A bald eagle (public domain image)

According to the news release, legal protections for bald eagles have existed for nearly 80 years.

Congress passed a law to help protect bald eagles in 1940 and another one to keep golden eagles safe in 1962. Before that, the news release indicated, their population had declined to near extinction as a result of poaching, hunting, pesticide use, habitat destruction and other harms they faced in the 19th and early 20th century.

Aided by the protection laws and the state Game Commission’s re-entry program, the nesting population of bald eagles in Pennsylvania increased from three pairs in 1980 to 270 pairs in 2013, according to Boscola’s office, which noted that the birds were removed from the federal endangered species list in 2007 and had their status in Pennsylvania changed to “protected” in 2014.

At least one nesting pair lives in the Saucon Valley area and is sometimes photographed by local birdwatchers.

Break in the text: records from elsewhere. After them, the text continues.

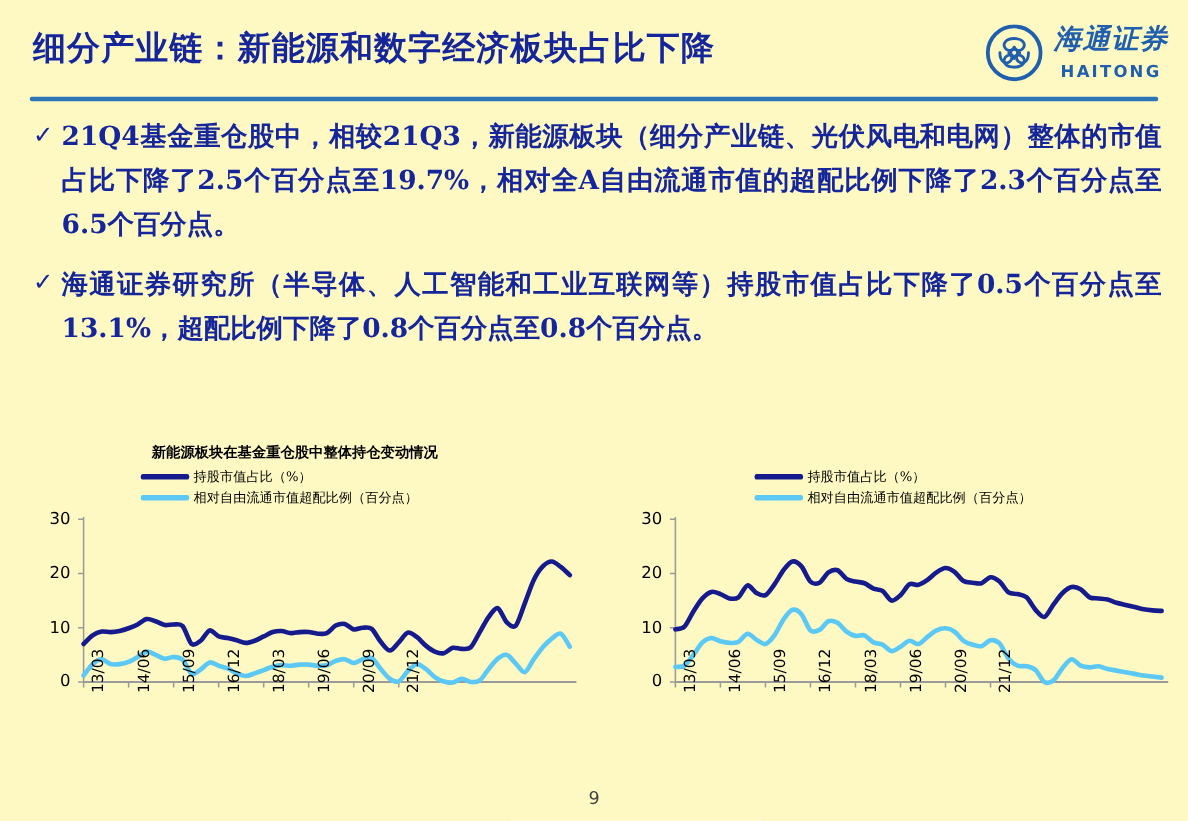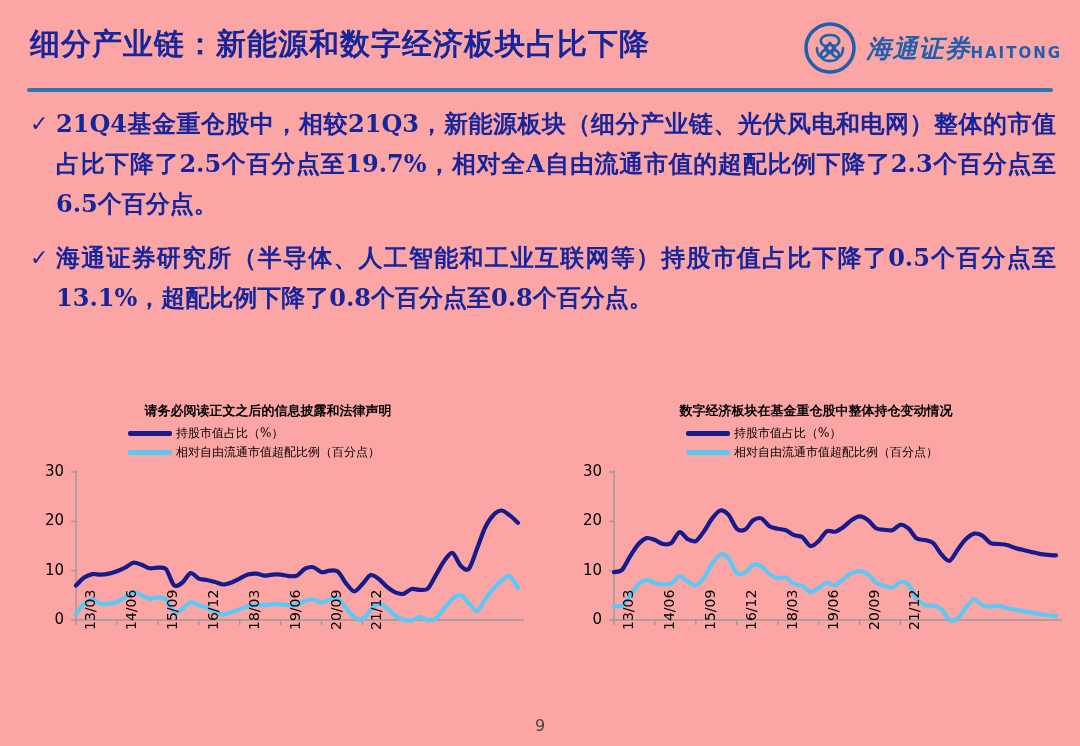--- a/index.html
+++ b/index.html
@@ -10,7 +10,7 @@
     overflow:hidden;
     position:relative;
   }
-  .slide{position:absolute;inset:0;background:#fca5a5;}
+  .slide{position:absolute;inset:0;background:#fef9c3;}
 
   
   .header{position:absolute;left:0;top:0;width:1080px;height:96px;}

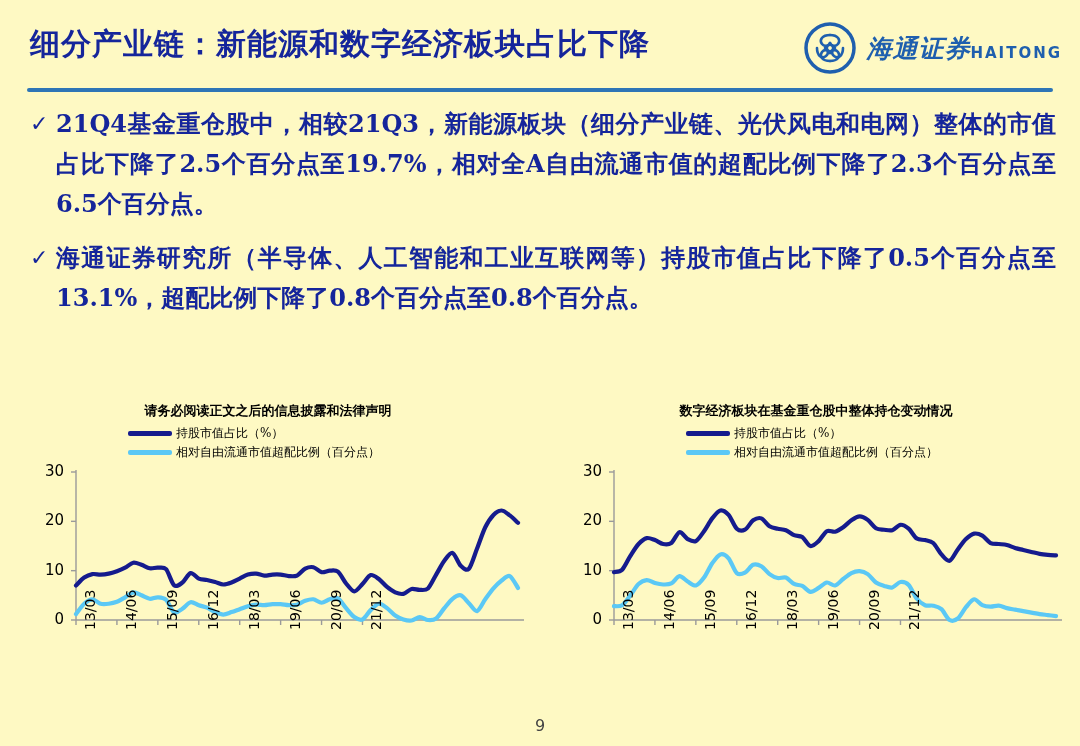--- a/index.html
+++ b/index.html
@@ -22,7 +22,7 @@
   }
   .logo-wrap{position:absolute;right:18px;top:22px;display:flex;align-items:center;gap:10px;}
   .logo-mark{width:52px;height:52px;flex:0 0 auto;}
-  .logo-text{display:flex;flex-direction:row;align-items:center;line-height:1;text-align:right;}
+  .logo-text{display:flex;flex-direction:column;align-items:center;line-height:1;text-align:right;}
   .logo-cn{
     font-family:"DejaVu Serif","Liberation Serif",serif;
     font-size:25px;font-weight:bold;color:#1F5FAE;letter-spacing:1px;

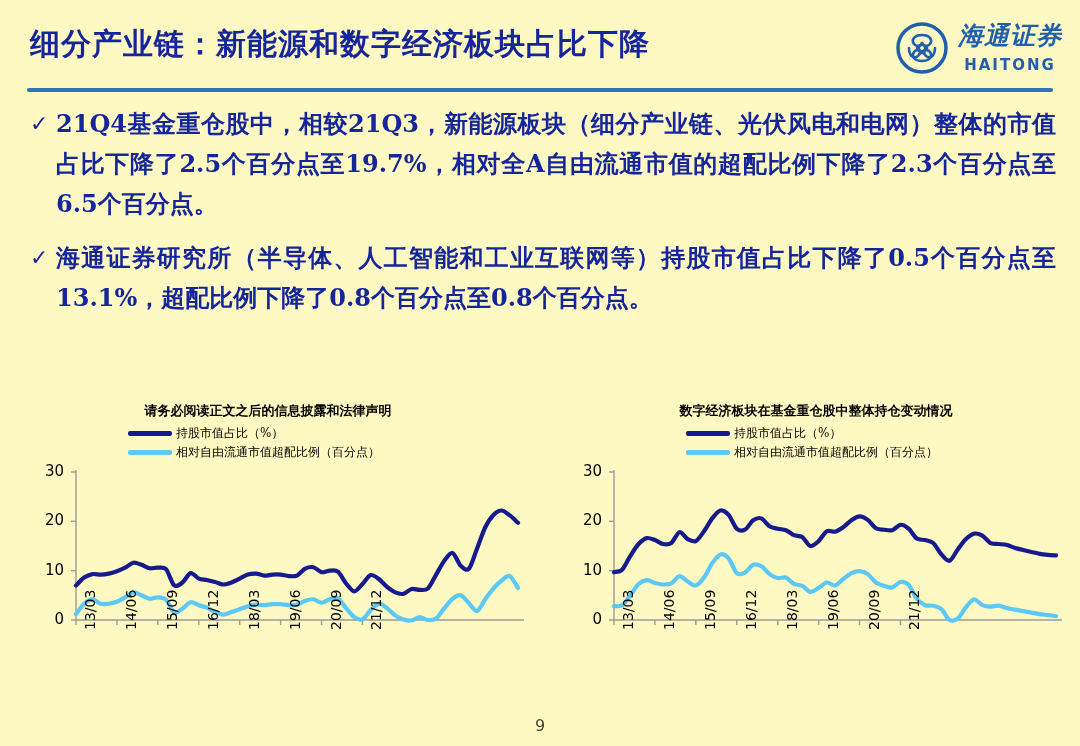--- a/index.html
+++ b/index.html
@@ -148,7 +148,7 @@
   <div class="charts">
 
     <div class="chart left">
-      <div class="chart-title">请务必阅读正文之后的信息披露和法律声明</div>
+      <div class="chart-title">新能源板块在基金重仓股中整体持仓变动情况</div>
       <div class="legend">
         <div class="legend-row">
           <span class="swatch" style="background:#151B8D"></span>

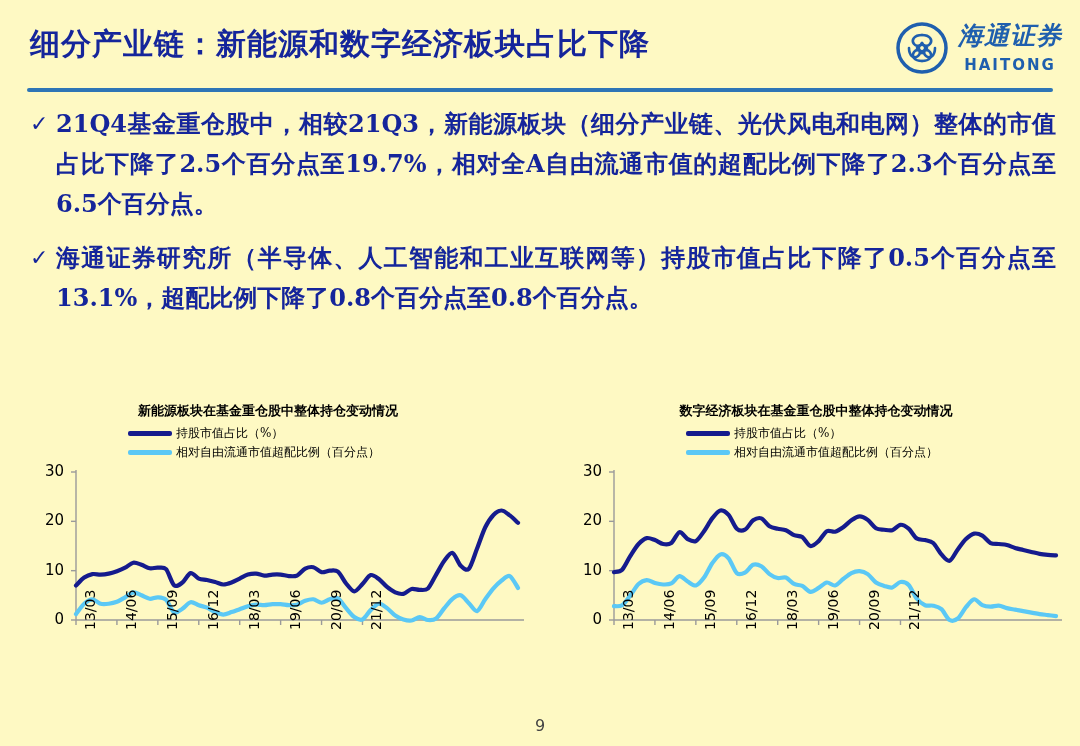--- a/index.html
+++ b/index.html
@@ -194,7 +194,6 @@
     </div>
 
     <div class="chart right">
-      <div class="chart-title">数字经济板块在基金重仓股中整体持仓变动情况</div>
       <div class="legend">
         <div class="legend-row">
           <span class="swatch" style="background:#151B8D"></span>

“While I am encouraged by the population’s rebound in recent decades, we must continue to safeguard this progress and deter the killing of these emblematic creatures in Pennsylvania,” Boscola said, adding that the bald eagle is a symbol of strength which has great significance for all Americans, and particularly for Native Americans.

Under Senate Bill 377, which is now set to go to the full Senate for consideration, the Federal Bald and Golden Eagle Protection Act would continue to apply in Pennsylvania.